I sat slowly, letting my fingers trail over the wrought iron armrest. It was unexpectedly warm beneath my skin, like it had soaked up whatever sun the morning could spare. A tiny detail, but it grounded me. Anchored me. Ghosts might send chills, but it was living people who gave me the creeps. “How so?” I asked carefully, keeping my tone neutral.

“It’s always been where I preferred to spend my time,” she said airily, like she was playing the role of wistful widow in a soap opera no one had asked for. “It used to bother me when we were married. Now I can sit out here whenever I choose.”

She was lying.

Not just fibbing or spinning some nostalgic tale. Lying. The kind of lie that slid off the tongue too smoothly, too quickly rehearsed. I didn’t need to be psychic to spot the tells. No woman with hair that perfectly lacquered enjoyed a breeze strong enough to threaten her blowout. And no self-proclaimed nature lover trimmed their rose bushes into submission with hedge clippers that gleamed like surgical instruments. This wasn’t a garden, it was a stage. One she kept under control, just like everything else in her curated little world. Including, I’d bet, her dead ex-husband.

People lie for all kinds of reasons. Guilt. Fear. Control. But the ones who smiled while doing it? Those were the ones you had to watch. And Meredith? She was smiling a little too easily for a woman whose life had just been torn apart.

“Thank you for making time for this,” I said, taking the path of conversation she’d started us on. “How long has it been since he died?”

When I’d first seen his ghost, I’d assumed it had been decades ago. He was infinitely more Clark Gable than Clark Kent. Broad-shouldered charm wrapped in a crisp black suit and the kind of smirk that felt stolen from another century. He carried himself like a man who’d died in the golden age of cinema and never quite let go of the spotlight. There was nothing modern about the way he looked at me. No awkward shuffle, no TikTok-era tics. Just stillness. Poise. Like he’d stepped out of time and expected the world to pause with him.

But now, sitting across from Meredith with her flawless skin and icy composure, I could see that it hadn’t been that long at all. Unless Meredith had one hell of a surgeon hidden in her walk-in closet, they belonged to the same decade. Which begged the question… why did his ghost feel so much older than she did? Had death aged him?
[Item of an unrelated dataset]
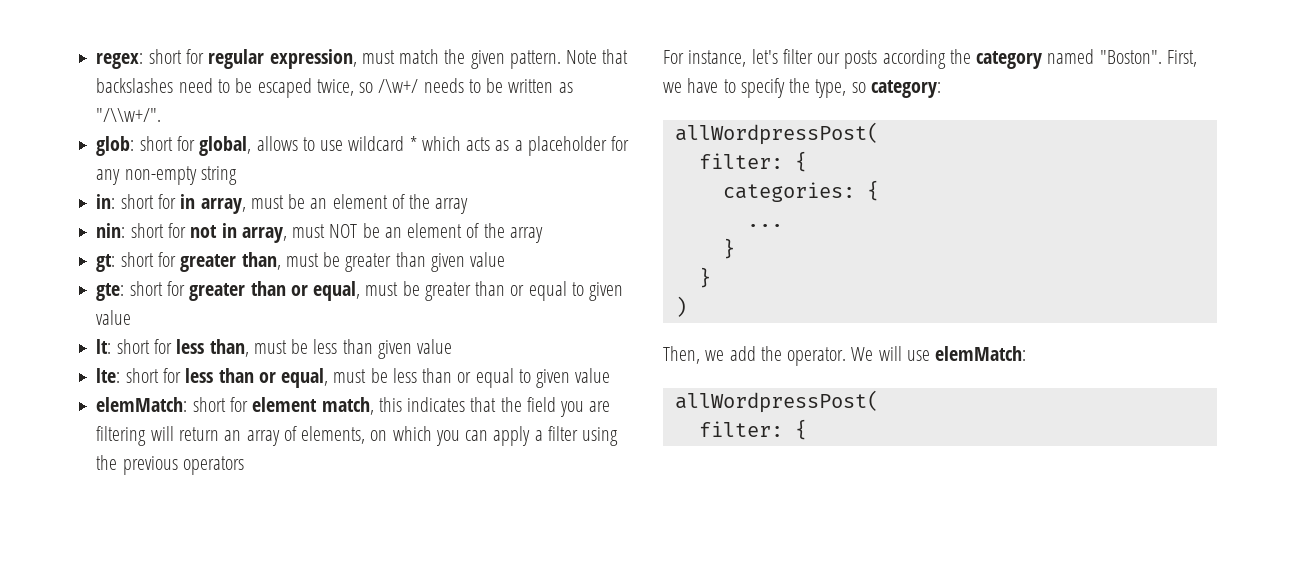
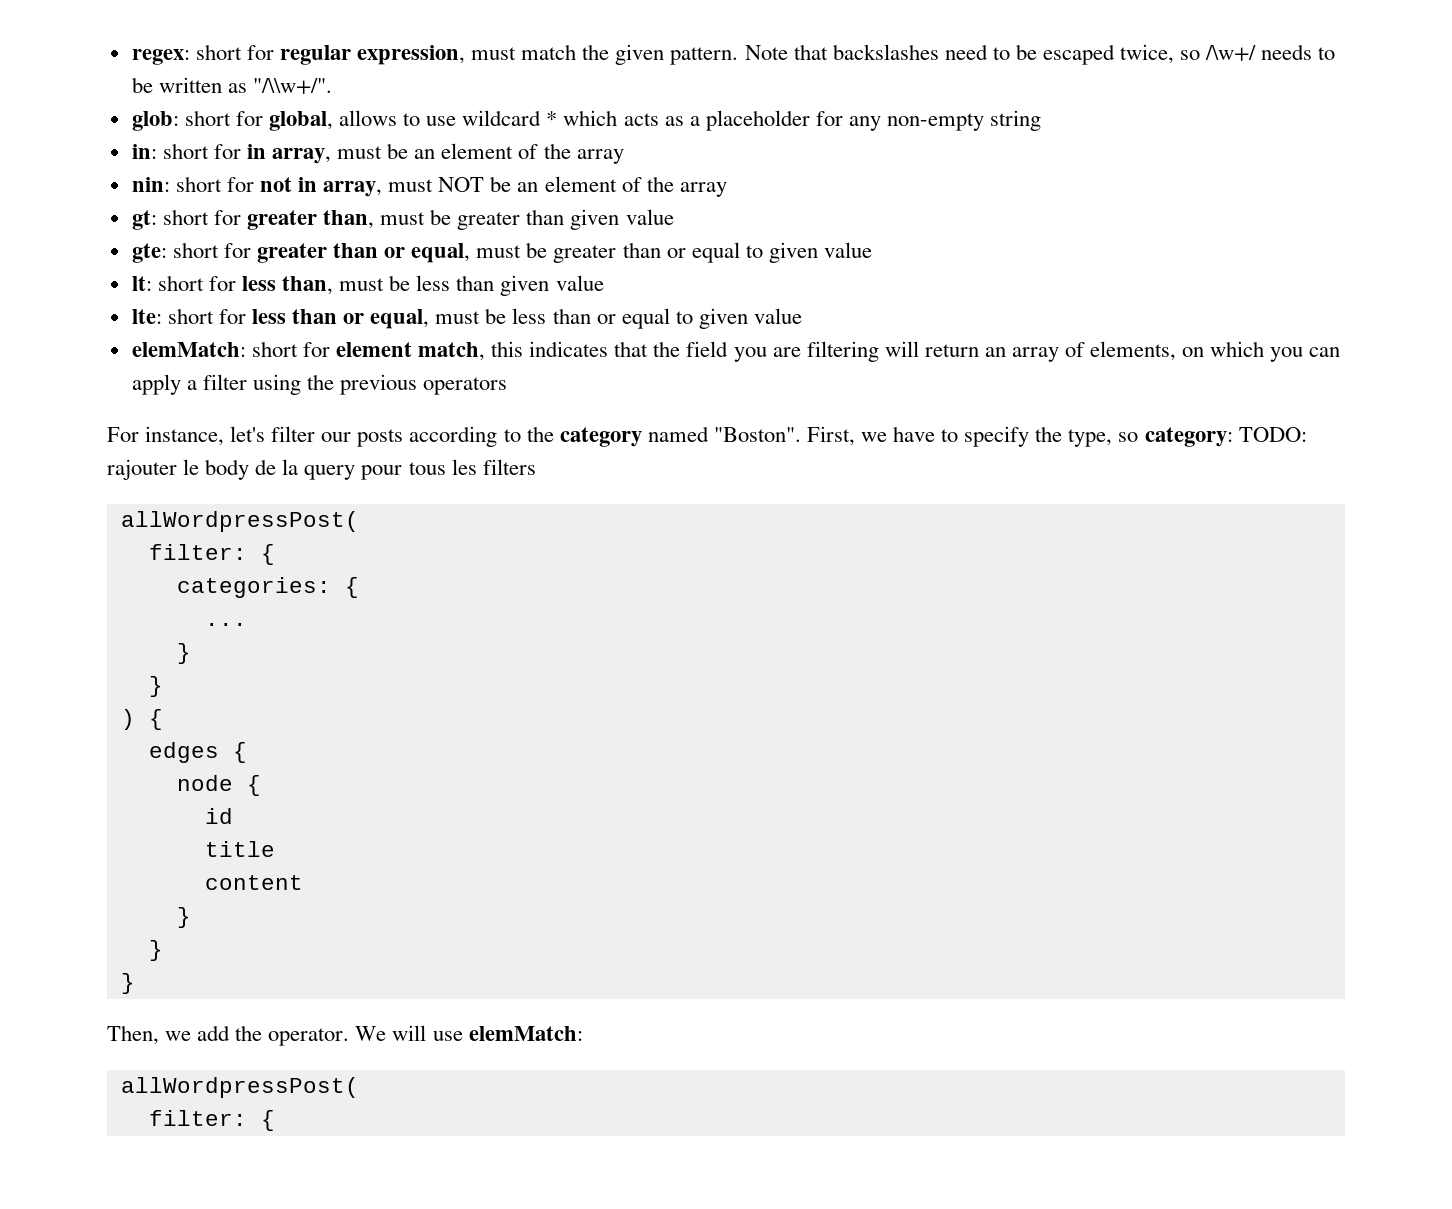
(946, 59) none -> [503,429,521,442] to
(941, 89) none -> [1238,427,1307,442] [107,459,536,480] TODO: rajouter le body de la query pour tous les filters
(687, 306) none -> [148,709,163,730] [148,742,247,763] [176,775,261,796] [204,808,233,824] [204,841,275,857] [204,875,303,890] [176,907,191,928] [148,940,163,961] [120,973,135,994] { // edges { // node { // id // title // content // } // } // }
Or had guilt, regret, or just unfinished business settled over him like a layer of ash, making him seem heavier, older, elsewhere? Whatever the reason, it was clear that time didn’t touch the dead the same way it did the living. And Beau Moran had not gone quietly into the afterlife.

“Eight years.” She poured tea from a china pot into a matching cup painted with gorgeous lilies. The kind of delicate that screamed heirloom, not Etsy. There were no cups for Zelda or I, and she hadn’t offered us refreshment–practically a jailable offense here in the South.